Prof. Dr. Klaus Buchner: Die Belastung durch elektromagnetische Felder geht weit über dieses Thema hinaus. Zur Beurteilung möglicher Gesundheitsschäden sollte deshalb berücksichtigt werden, dass der sog. «Elektrosmog» ein Cocktail aus unterschiedlichen Strahlen, Wellen und Feldern ist, die miteinander in Wechselwirkung treten. In Miethäusern ist dies sehr deutlich zu erkennen – dort wird die Belastung durch elektromagnetische Strahlung immer schlimmer. Weil jeder Haushalt sein W-LAN und Schnurlos-Telefon haben will, sind die Wohnungen häufig sehr stark verstrahlt. Zur Risikobeurteilung lohnt es sich, einen Baubiologen zu Rate zu ziehen, der qualifizierte Messungen vornimmt. Anhand der Messwerte können dann gezielte Massnahmen zur Abschirmung und Entstörung getroffen werden.

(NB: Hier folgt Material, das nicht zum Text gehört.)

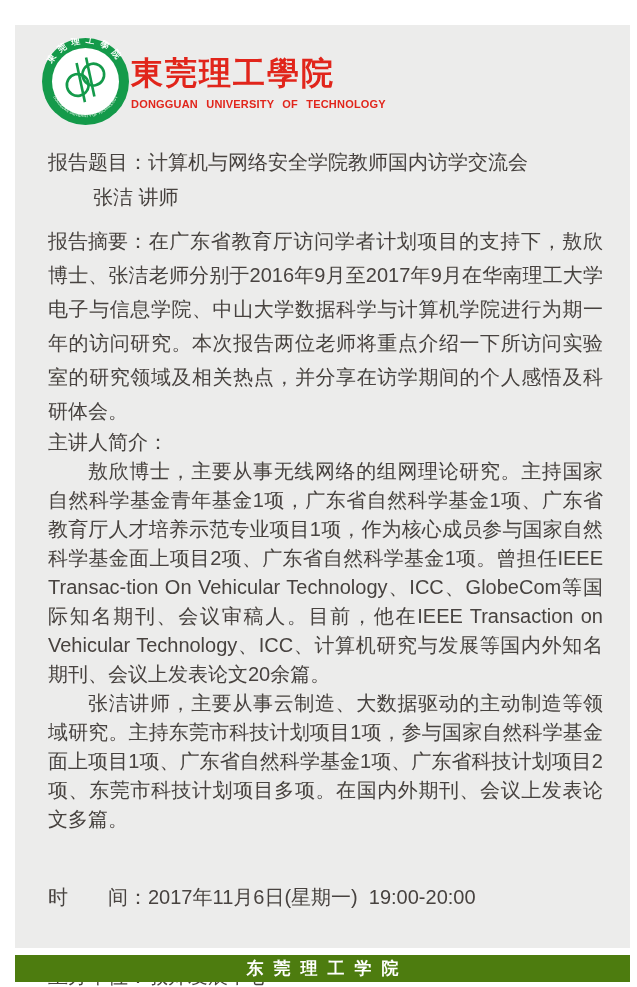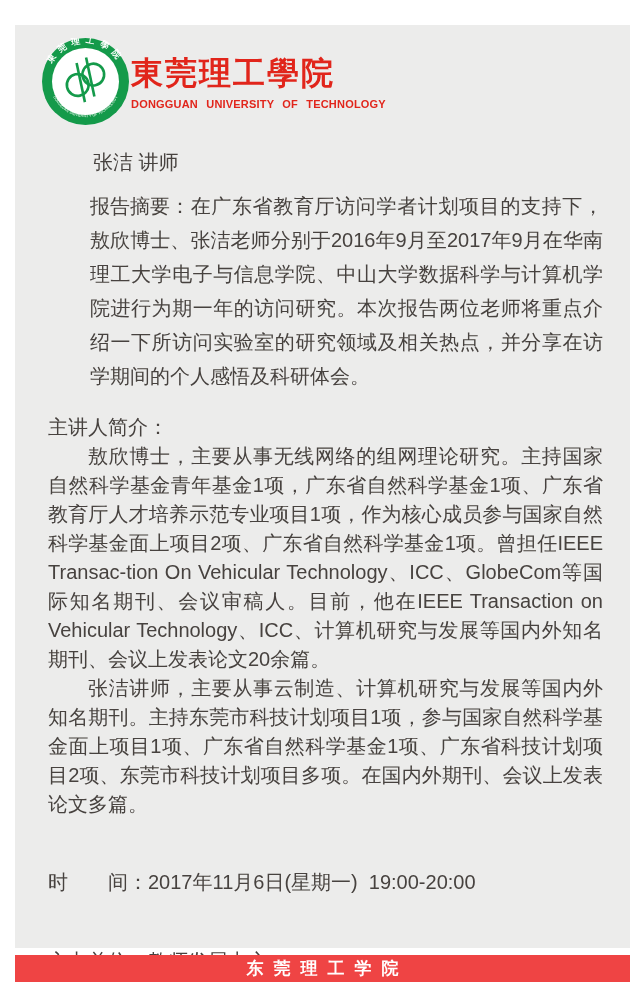"报告题目：计算机与网络安全学院教师国内访学交流会" div.row { html: none -> <div> <span>报告题目</span><span>：</span><span>计算机与网络安全学院教师国内访学交流会</span> </div> }
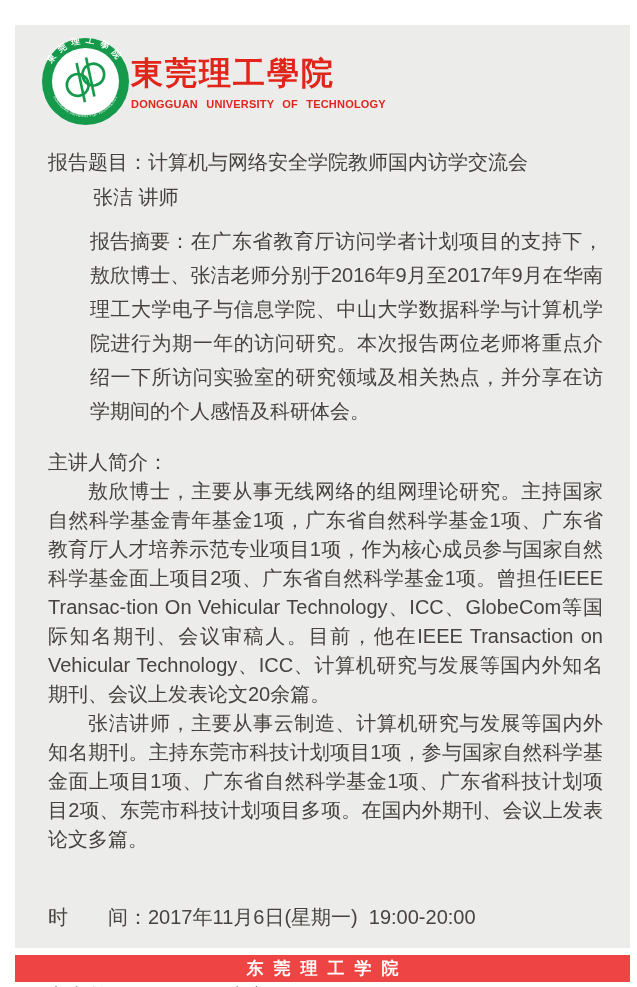"报告摘要：在广东省教育厅访问学者计划项目的支持下，敖欣博士、张洁老师分别于201" .abstract { margin-left: 42px -> none }
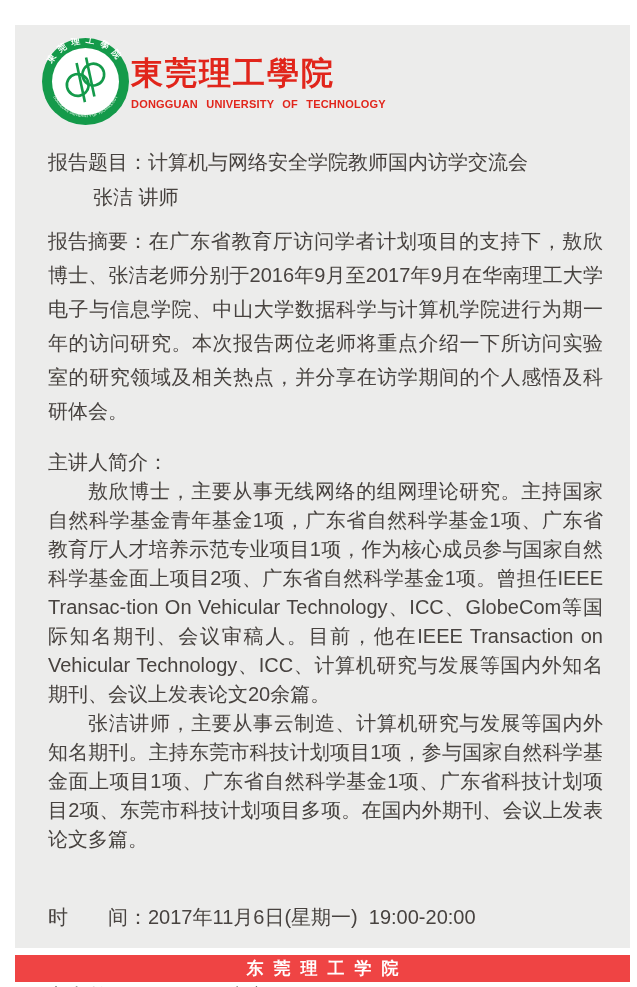"主讲人简介：" .bio-block { margin-top: 20px -> 0 }
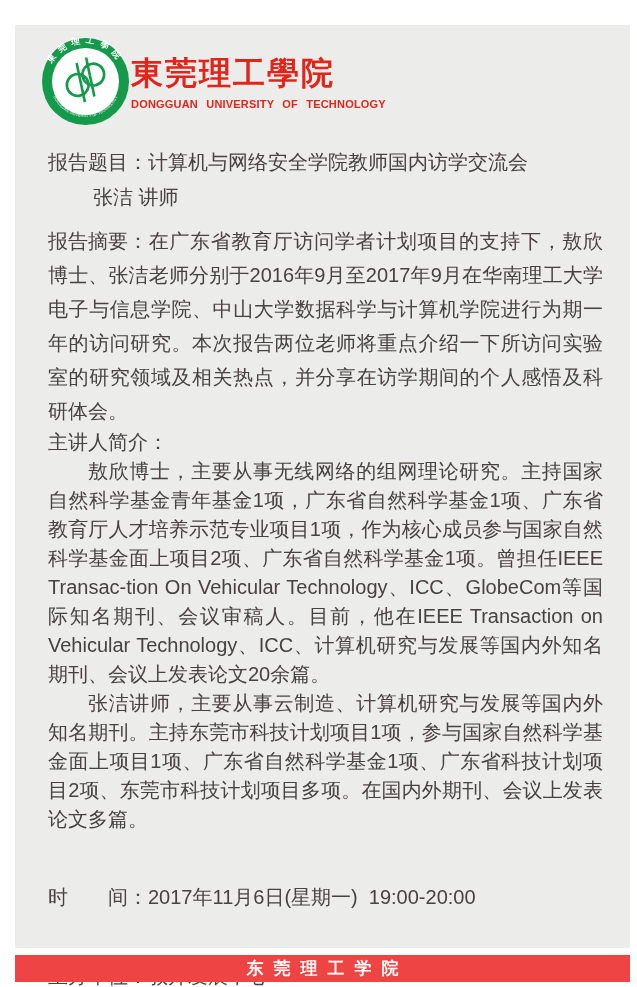"张洁讲师，主要从事云制造、计算机研究与发展等国内外知名期刊。主持东莞市科技计划项" p.bio { text: 计算机研究与发展等国内外知名期刊 -> 大数据驱动的主动制造等领域研究 }
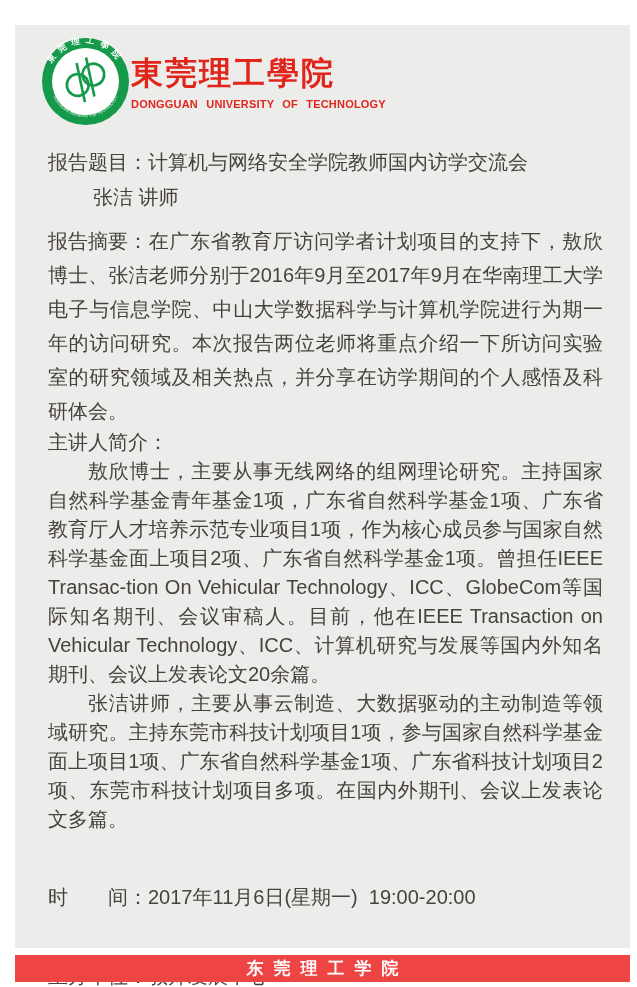"东莞理工学院" .footer-bar { background: #ef4444 -> #4d7c0f }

* Professor Dr. rer. nat. Dr. habil. Klaus Buchner studierte Physik an der Ludwig-Maximilians-Universität sowie der Technischen Hochschule in München. Ab 1965 arbeitete er u.a. am Max-Planck-Institut für Physik und Astrophysik in München sowie am europäischen Forschungszentrum CERN in Genf. Von 1973 bis zu seiner Pensionierung im Jahr 2006 war Klaus Buchner Dozent und Professor an der mathematischen Fakultät der TU München. 1983 trat er der Ökologisch-Demokratischen Partei (ÖDP) bei und wurde bei der Europawahl am 25. Mai 2014 zum Mitglied des Europäischen Parlaments gewählt. Seit Ende der 90er-Jahre zählt Mobilfunk-Strahlung zu seinen Schwerpunktthemen.